Edit tracking data
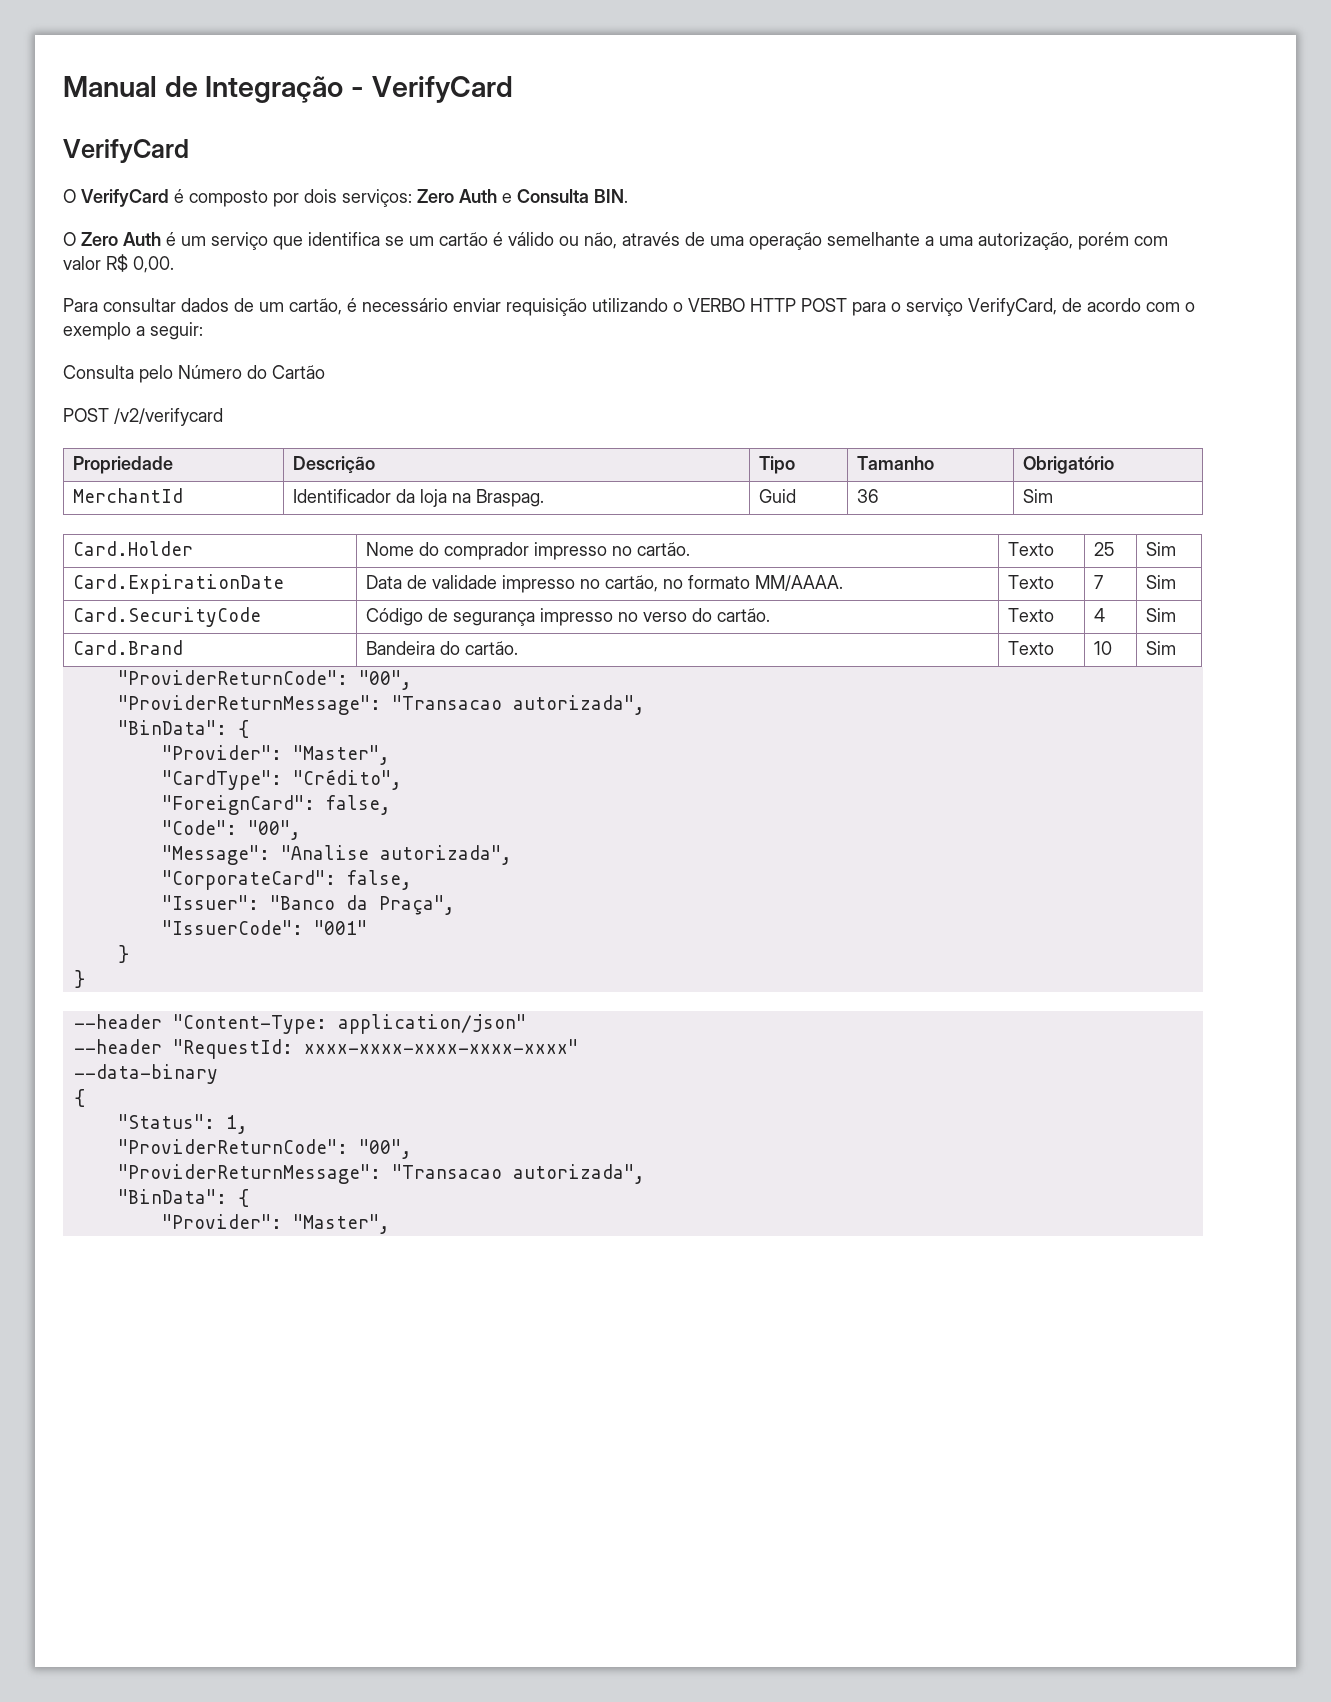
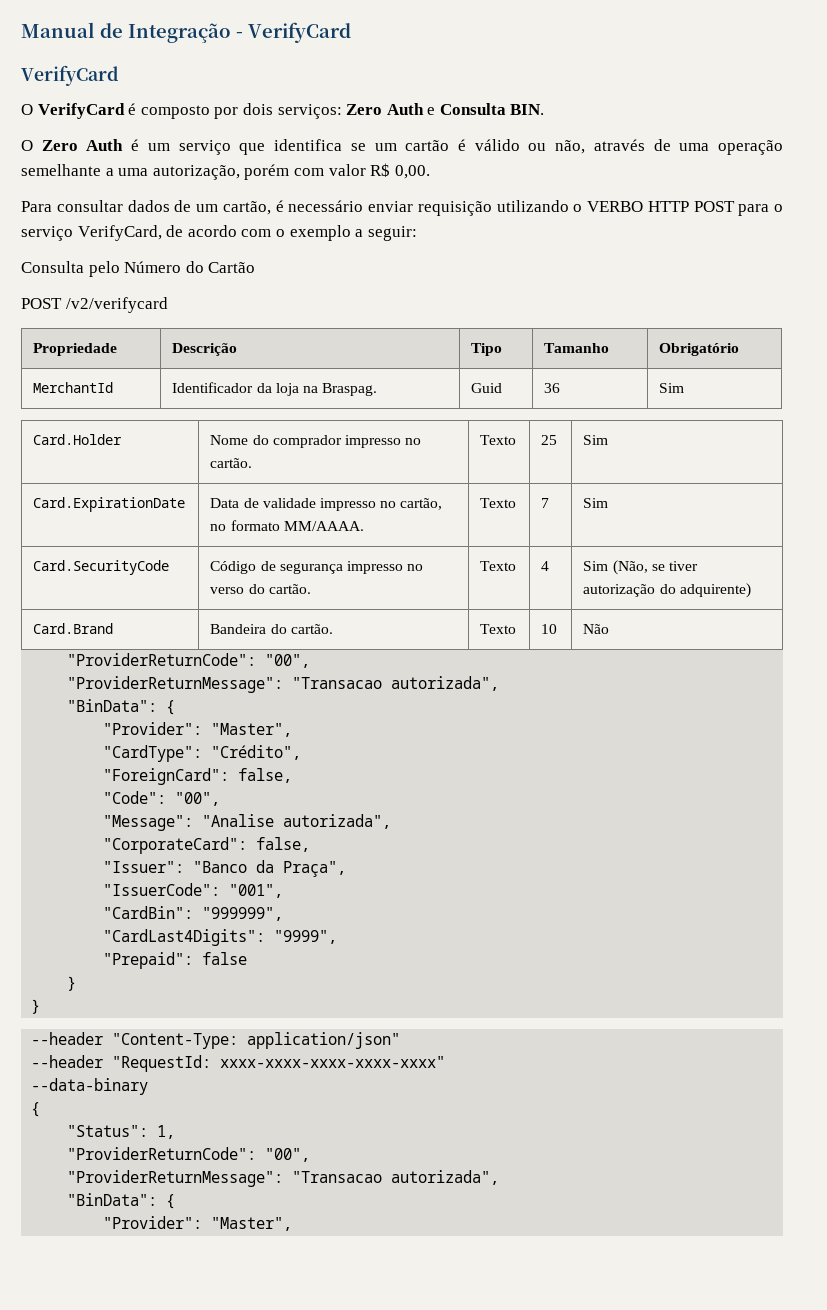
- Card.SecurityCode | Código de segurança impresso no verso do cartão. | Texto | 4 | Sim
+ Card.SecurityCode | Código de segurança impresso no verso do cartão. | Texto | 4 | Sim (Não, se tiver autorização do adquirente)
- Card.Brand | Bandeira do cartão. | Texto | 10 | Sim
+ Card.Brand | Bandeira do cartão. | Texto | 10 | Não
- "IssuerCode": "001"
+ "IssuerCode": "001",
+ "CardBin": "999999",
+ "CardLast4Digits": "9999",
+ "Prepaid": false

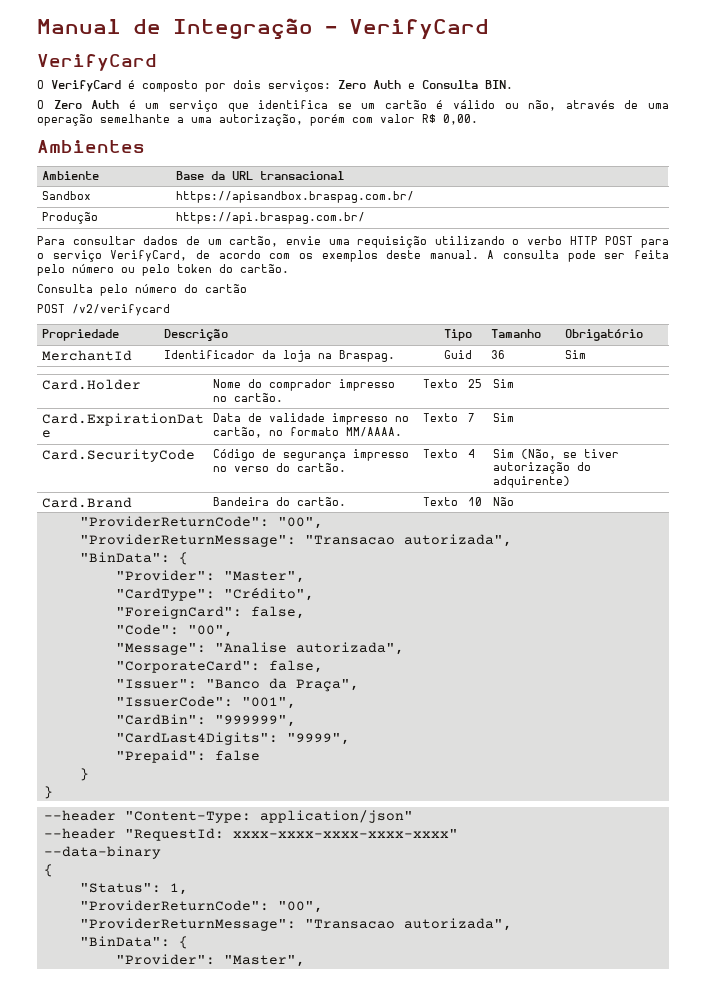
+ Ambientes
+ Ambiente | Base da URL transacional
+ Sandbox | https://apisandbox.braspag.com.br/
+ Produção | https://api.braspag.com.br/
- Para consultar dados de um cartão, é necessário enviar requisição utilizando o VERBO HTTP POST para o serviço VerifyCard, de acordo com o exemplo a seguir:
+ Para consultar dados de um cartão, envie uma requisição utilizando o verbo HTTP POST para o serviço VerifyCard, de acordo com os exemplos deste manual. A consulta pode ser feita pelo número ou pelo token do cartão.
- Consulta pelo Número do Cartão
+ Consulta pelo número do cartão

WHAT IS NEEDED — Write out again exactly the lines that run from the one holding "da URL transacional" through the last line of the data; omit all other lines.

SOLUTION TO THIS TASK —
+ Ambiente | Base da URL transacional
+ Sandbox | https://apisandbox.braspag.com.br/
+ Produção | https://api.braspag.com.br/
- Para consultar dados de um cartão, é necessário enviar requisição utilizando o VERBO HTTP POST para o serviço VerifyCard, de acordo com o exemplo a seguir:
+ Para consultar dados de um cartão, envie uma requisição utilizando o verbo HTTP POST para o serviço VerifyCard, de acordo com os exemplos deste manual. A consulta pode ser feita pelo número ou pelo token do cartão.
- Consulta pelo Número do Cartão
+ Consulta pelo número do cartão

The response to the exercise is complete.